D. COUMA MORTALITY ESTIMATES

 

Geographic identifiers on death certificates are US counties. We combined counties into units that can be matched with Public Use Microdata Areas (PUMAs) used by the US Census Bureau.

https://www.census.gov/geo/reference/puma.html

 

We call these new units coumas. They are at least the size of a county, and at least the size of a PUMA (and so contain at least 100,000 people). Because PUMAs change after a decennial census, we match data from 1990-1999 into one set of coumas; 2000-2011 into a second set; and 2012-16 into a third set. Some counties (e.g. Philadelphia) contain many PUMAs. Some counties (e.g. in southwestern Montana) are sparsely populated, and need to be combined to match one PUMA. In some cases, to obtain clean boundaries, we need to combine multiple PUMAs and multiple counties into one couma. All observations from a county belong to the same couma.

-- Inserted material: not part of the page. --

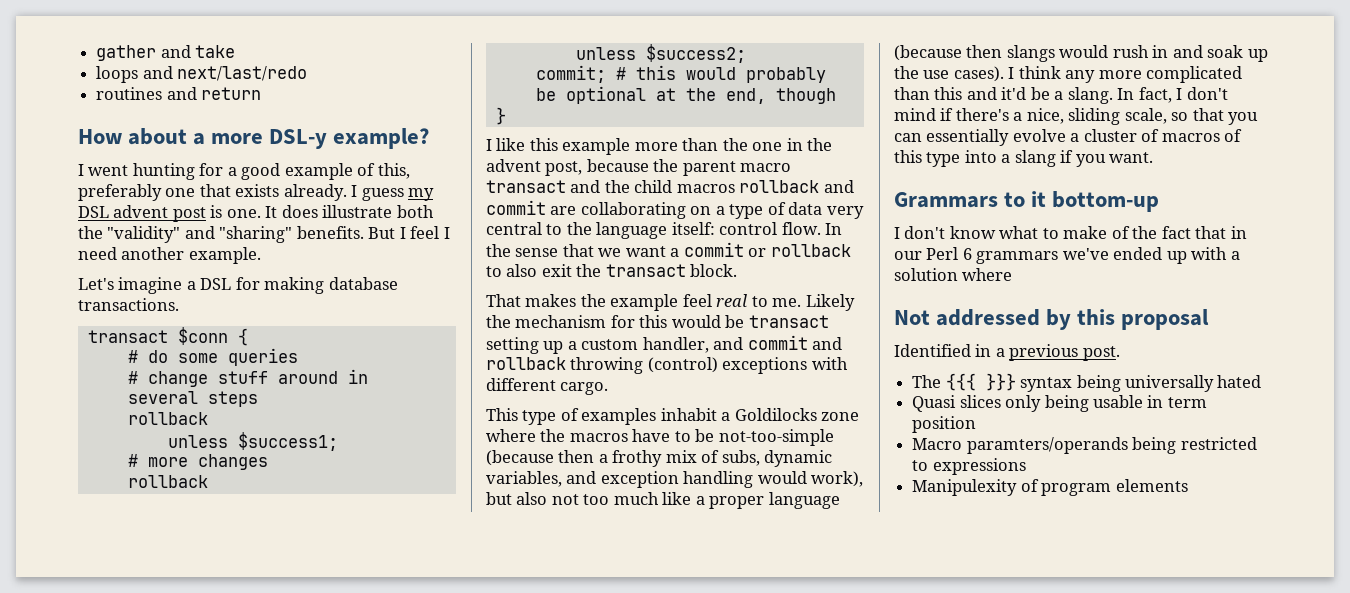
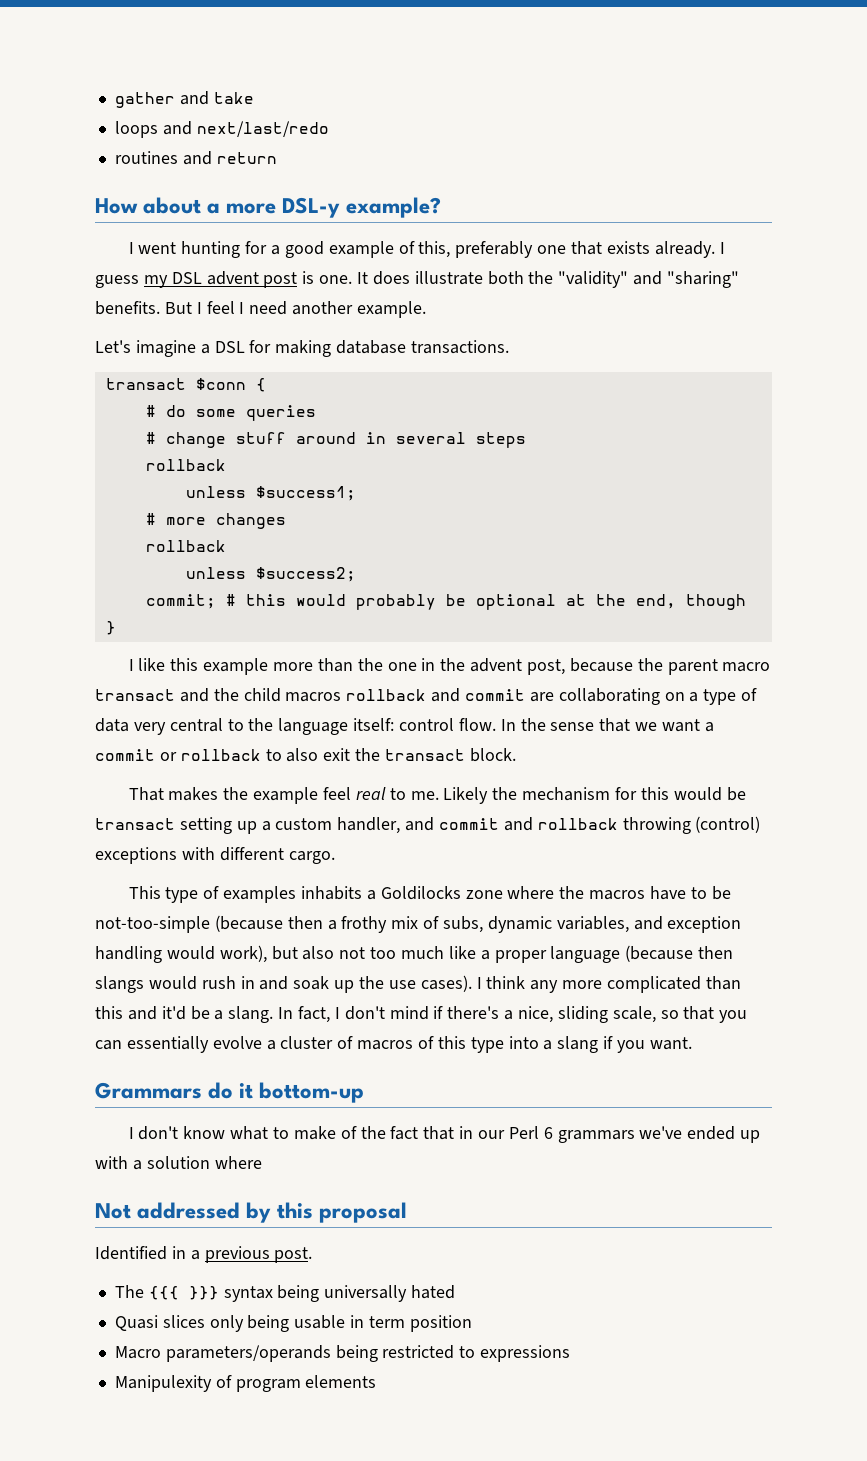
[660,408,717,421] inhabit -> [300,886,362,900] inhabits
[1004,192,1026,207] to -> [208,1082,234,1099] do
[966,437,1128,454] paramters/operands -> [165,1345,331,1362] parameters/operands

The crosswalks between counties and coumas are provided in the documentation to Case and Deaton, Mortality and Morbidity in the 21st Century, Brookings Papers on Economic Activity, Spring 2017, and are available here:

https://www.brookings.edu/bpea-articles/mortality-and-morbidity-in-the-21st-century/

 

Note that identification is by state and couma.

 

 


 

 

 

II. US Economic Data

We pulled data on employment, unemployment and labor force participation from the Local Area Unemployment Statistics, by county: https://www.bls.gov/lau/

From these we created a couma-level unemployment rate, and the employment to population ratio for ages 16-64, and ages 16 and above.

 

We pulled data on poverty counts and population in the SNAP program, by county, from the Small Area Income and Poverty Estimates, by county: https://www.census.gov/programs-surveys/saipe/data.html

From these we created a couma-level poverty rate, and a couma-level rate of participation in SNAP.

 

We used data made available from the Gallup Daily Poll, which asked a question on whether respondents experienced pain ?a lot of the day yesterday.? The variable C_pctPAIN? is the fraction of white non-Hispanics ages 25-74 in the couma who responded that they were in pain yesterday.